Güvenlik: Sınırlarımızın ötesinden gelen füzeler şehirlerimize düşüyor, ülkemizin güneydoğusu yangın yeri, nerede ne zaman bomba patlayacağı bilinmiyor. Canlı bombaları bilmiyor değiliz, ancak patlamadan da yakalayamıyoruz. Patladıktan sonra da geç oluyor tabi…
Toplumsal huzur: Siyasal kutuplaşma, hayatın her alanında. Herkes bir diğerine bakarken “acaba kimin adamı?” diye geçiriyor içinden. Kırk yıllık arkadaşları ile selâmı sabahı kesenler de var, aile içerisindeki gerilime dayanamayıp boşananlar da. Millî birliğe vesile olan millî maçlar bile artık bu işe yaramıyor, saygı duruşunu ıslıklayanlar da var, millî oyuncu kendi tuttuğu takımdan değilse küfür eden de. Toplum, hiç olmadığı kadar gergin.
Eğitim: Tek parti iktidarında, 13 küsur senede Millî Eğitim Bakanlığı yapan 7 kişi var. Her bakan neredeyse bir önceki sistemi silip, baştan yeni bir sistem getirmeye çalıştı. Onca itiraza rağmen 4+4+4 sistemi yeni hayata geçirilmişken, şimdilerde 3+3+3+4 şeklinde yepyeni bir sistem konuşuluyor. Eğitimde bir çağı kapatıp yenisini açma hayaliyle sunulan Fatih Projesi’nde en son haciz haberleri duyduk. Haciz neyse de, taciz haberleri eğitim durumumuzu özetliyor.
Ekonomi: Millî gelir düşmüş, büyüme rakamları, Cumhuriyet tarihinin ortalamasının altında, işsizlik had safhada. Esnaf kan ağlıyor; geri dönemeyen krediler, karşılıksız çeklerde patlama, kredi kartları limitleri dolduğundan artık kullanılamaz hale gelmiş, mecburen nakit kredi çekiliyor. İflâs erteleme başvuruları alabildiğine… İmalat sektörü daralmış, ihracat azalmış. 2023 hedeflerine ulaşmak neredeyse imkânsız. Esas daralmanın sonbaharda görülebileceğine işaret ediyor uzmanlar.
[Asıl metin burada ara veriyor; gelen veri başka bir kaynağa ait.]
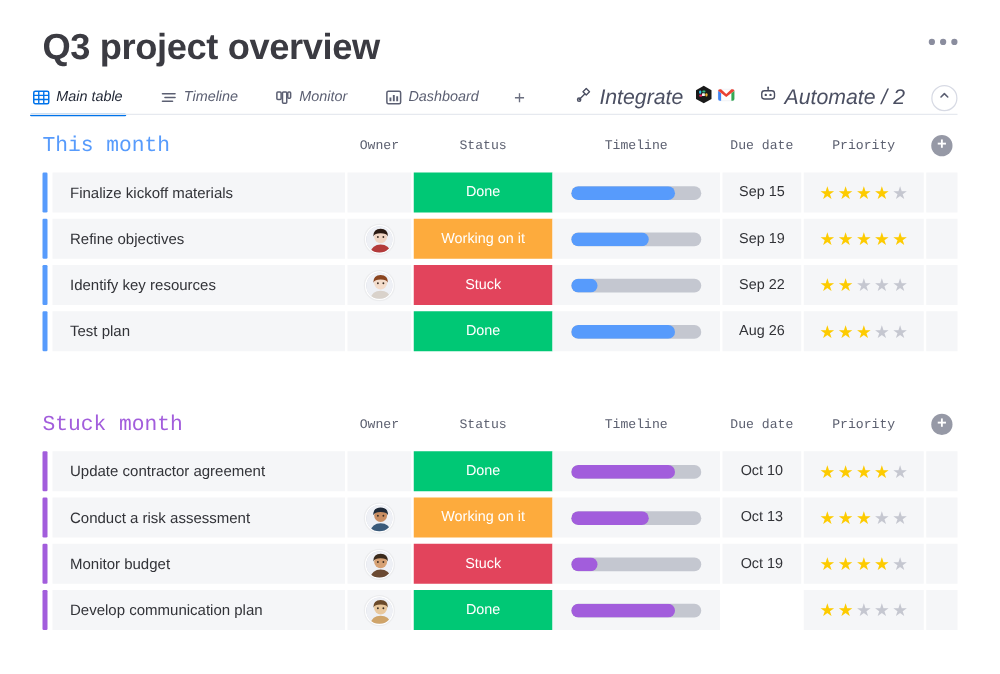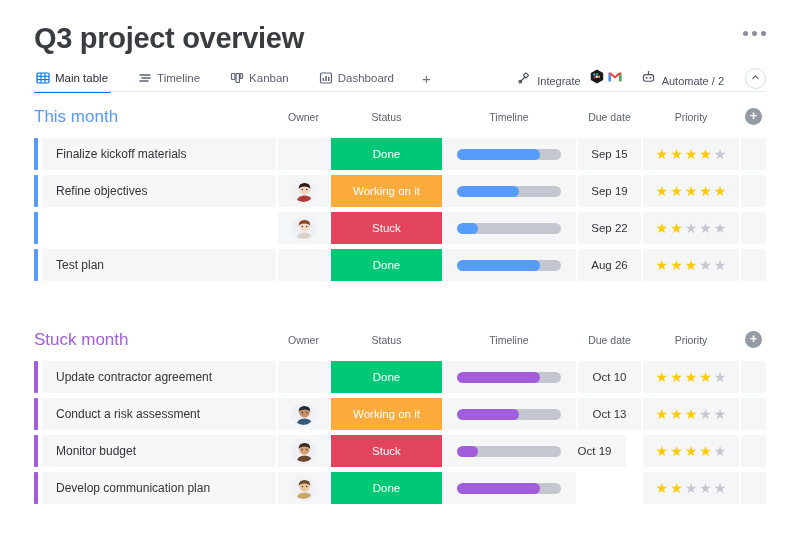--- a/index.html
+++ b/index.html
@@ -26,8 +26,8 @@
 
   
   .tabbar {
-    position: absolute; left: 34px; top: 64px; right: 34px; height: 28px;
-    display: flex; align-items: center;
+    position: absolute; left: 24px; top: 64px; right: 34px; height: 28px;
+    display: flex; align-items: center; font-style: italic;
   }
   .tabbar:after {
     content: ""; position: absolute; left: 0; right: 0; bottom: 0;

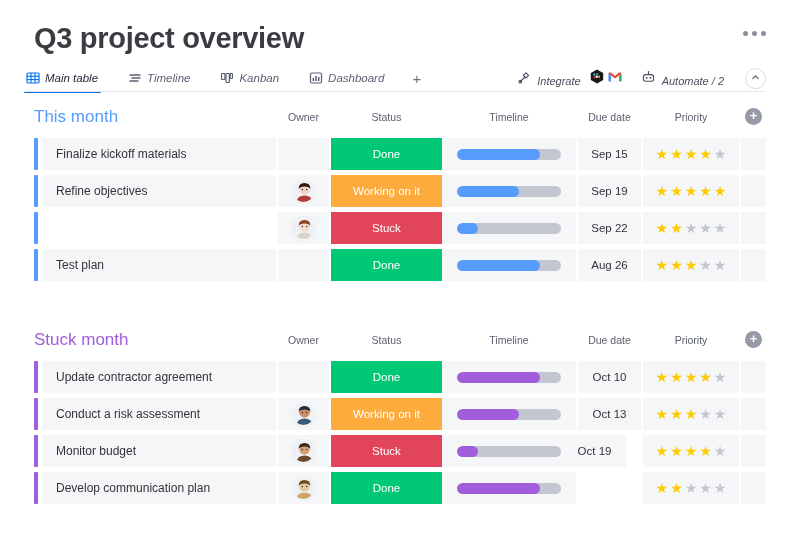--- a/index.html
+++ b/index.html
@@ -157,7 +157,7 @@
             <rect x="10.2" y="2.5" width="2.3" height="5" rx="0.8" fill="none" stroke="#5b5f72" stroke-width="1.2"></rect>
           </svg>
       </span>
-      <span>Kanban</span>
+      <span>Monitor</span>
     </div>
 
     <div class="tab">

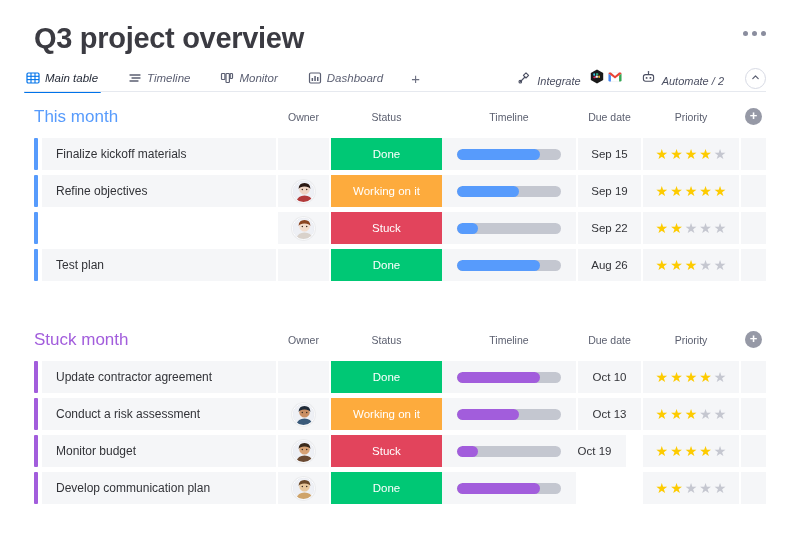--- a/index.html
+++ b/index.html
@@ -53,8 +53,8 @@
     margin-left: auto; display: flex; align-items: center; gap: 0px;
   }
   .tb-item {
-    display: flex; align-items: flex-end; gap: 6px;
-    font-size: 11px; color: #4b4f62; cursor: pointer; padding: 0 9px;
+    display: flex; align-items: flex-start; gap: 6px;
+    font-size: 17px; color: #4b4f62; cursor: pointer; padding: 0 9px;
     white-space: nowrap;
   }
   .app-icons { display: flex; align-items: center; gap: 2px; margin-left: 2px; }

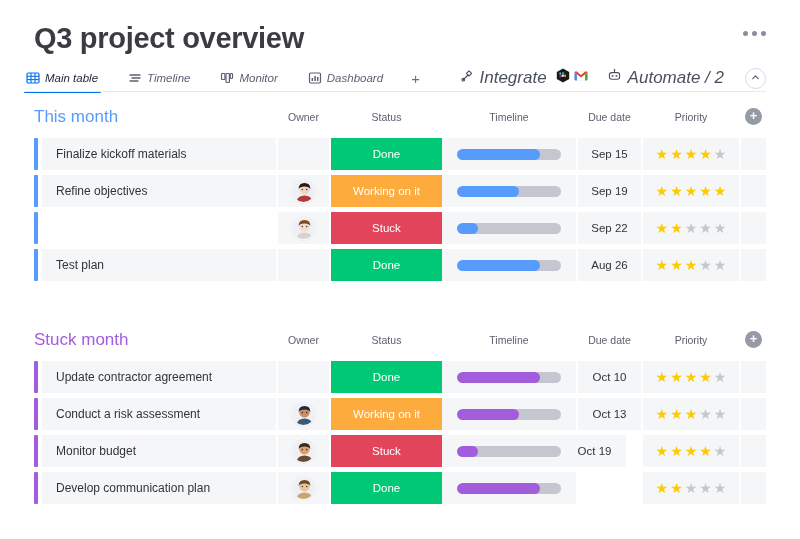--- a/index.html
+++ b/index.html
@@ -68,7 +68,7 @@
   
   .group { position: absolute; left: 34px; width: 732px; }
   .group-head {
-    height: 26px; display: flex; align-items: center; position: relative;
+    height: 26px; display: flex; align-items: center; position: relative; font-family: Liberation Mono, monospace;
   }
   .group-title {
     font-size: 17px; font-weight: 400; white-space: nowrap;

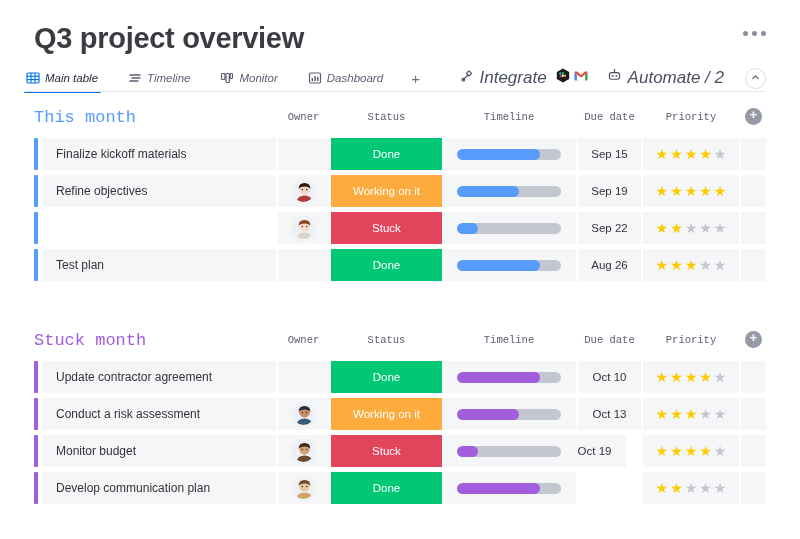--- a/index.html
+++ b/index.html
@@ -300,6 +300,7 @@
           </div>
           <div class="row">
             <div class="row-color" style="background:#579bfc"></div>
+            <div class="cell name" style="left:8px;width:234px">Identify key resources</div>
             <div class="cell" style="left:244px;width:51px">
               <span class="avatar">
                 <svg width="23" height="23" viewBox="0 0 23 23">

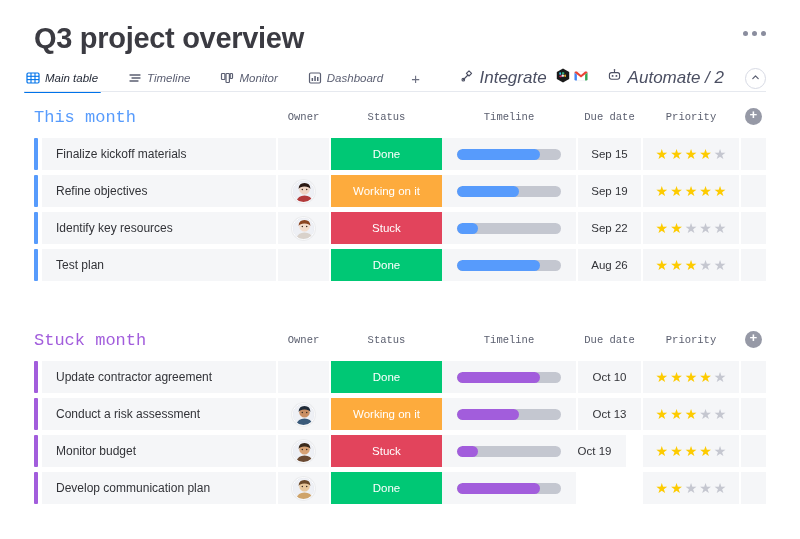--- a/index.html
+++ b/index.html
@@ -444,7 +444,7 @@
                 <span class="bar-fill" style="display:block;width:20%;background:#a25ddc"></span>
               </span>
             </div>
-            <div class="cell" style="left:529px;width:63px">Oct 19</div>
+            <div class="cell" style="left:544px;width:63px">Oct 19</div>
             <div class="cell" style="left:609px;width:96px">
               <span class="stars">
                 <span style="color:#fdcb00">★</span>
Dış Politika: İflâs eden Mısır ve Suriye stratejileri, İran ve Irak ile gerilimli ilişkiler, Rusya ile yaşanan uçak krizi ve bu krizin turizmimizle ihracatımızı vuran ekonomik etkisi… Müttefikimiz ABD kırmızı çizgilerimizi birer birer pembeleştiriyor, Avrupa Birliği mültecilerden korksa bile bize kapıları açmıyor, onu geçtim, mülteci anlaşmasından doğan 3 milyar euro paramızı bile vermiyor. Almanya malûm yasa tasarısını meclisinden geçirdi. Ülkemizi yönetenlerin “dostum” diyebildiği ülkeler çok sınırlandı. Dünyaya liderlik yapıyorduk, ne ara İslâm ülkelerinden aidatlarımızı bile toplayamayan hale geldik, anlamadım…
Yazılabilecek çok şey varken şimdilik bu kadarla iktifa edelim.
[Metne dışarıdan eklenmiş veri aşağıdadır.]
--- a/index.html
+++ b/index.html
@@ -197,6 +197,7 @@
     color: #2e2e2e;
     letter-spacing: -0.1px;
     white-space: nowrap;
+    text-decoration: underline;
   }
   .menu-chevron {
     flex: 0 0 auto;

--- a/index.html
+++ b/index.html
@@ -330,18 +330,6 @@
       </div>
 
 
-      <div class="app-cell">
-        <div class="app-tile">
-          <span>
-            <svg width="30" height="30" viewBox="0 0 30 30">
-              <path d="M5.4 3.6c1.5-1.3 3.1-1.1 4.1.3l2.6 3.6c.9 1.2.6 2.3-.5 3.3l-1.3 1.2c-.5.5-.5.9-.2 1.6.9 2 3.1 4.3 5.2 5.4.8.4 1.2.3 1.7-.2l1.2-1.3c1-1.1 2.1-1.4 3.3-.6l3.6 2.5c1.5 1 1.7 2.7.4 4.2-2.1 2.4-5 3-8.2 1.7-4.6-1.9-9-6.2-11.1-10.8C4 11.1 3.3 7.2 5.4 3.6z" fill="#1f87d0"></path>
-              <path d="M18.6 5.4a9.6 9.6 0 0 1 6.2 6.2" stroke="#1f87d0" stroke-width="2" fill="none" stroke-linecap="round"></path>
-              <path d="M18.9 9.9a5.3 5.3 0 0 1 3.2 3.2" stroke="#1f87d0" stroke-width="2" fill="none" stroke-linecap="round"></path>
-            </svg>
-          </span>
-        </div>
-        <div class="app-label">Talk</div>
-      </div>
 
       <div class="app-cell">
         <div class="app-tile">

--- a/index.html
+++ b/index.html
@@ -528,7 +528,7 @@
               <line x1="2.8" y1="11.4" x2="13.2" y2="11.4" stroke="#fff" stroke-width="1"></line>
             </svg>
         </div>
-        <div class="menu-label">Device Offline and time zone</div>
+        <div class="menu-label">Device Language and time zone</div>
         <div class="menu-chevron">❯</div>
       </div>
Tabiî ki bu sonuçlara bir günde ulaşılmadı. İyi işlerin tamamı reise verildi, kötü giden bir iş oldu mu ya içeriden birileri ihanet etti, ya da dışarıdan birileri iktidarı kandırdı. Hiç tevil edilemeyen ya da söylem değişikliği gerektiren durumlarda “üst akıl” ve “alt akıl” ikilisi vatandaşın önüne konuldu, “istediğini al takıl” dendi.
Uzaya fırlatılan bir roketi düşünün. İtici kuvvet uygulayan motorlara, görevlerini yeterince ifa ettikleri düşünülünce bir tekme atılıyor ve o ağırlıktan kurtulunuyor. Hatta, rokette geri kalanlar “biz daha hızlı gidecektik de o attığımız modül bize ağırlık yaptı” diyorlar. Modülün atılmadan önceki, yakıtı bitmiş halinin fotoğrafını gösteriyorlar.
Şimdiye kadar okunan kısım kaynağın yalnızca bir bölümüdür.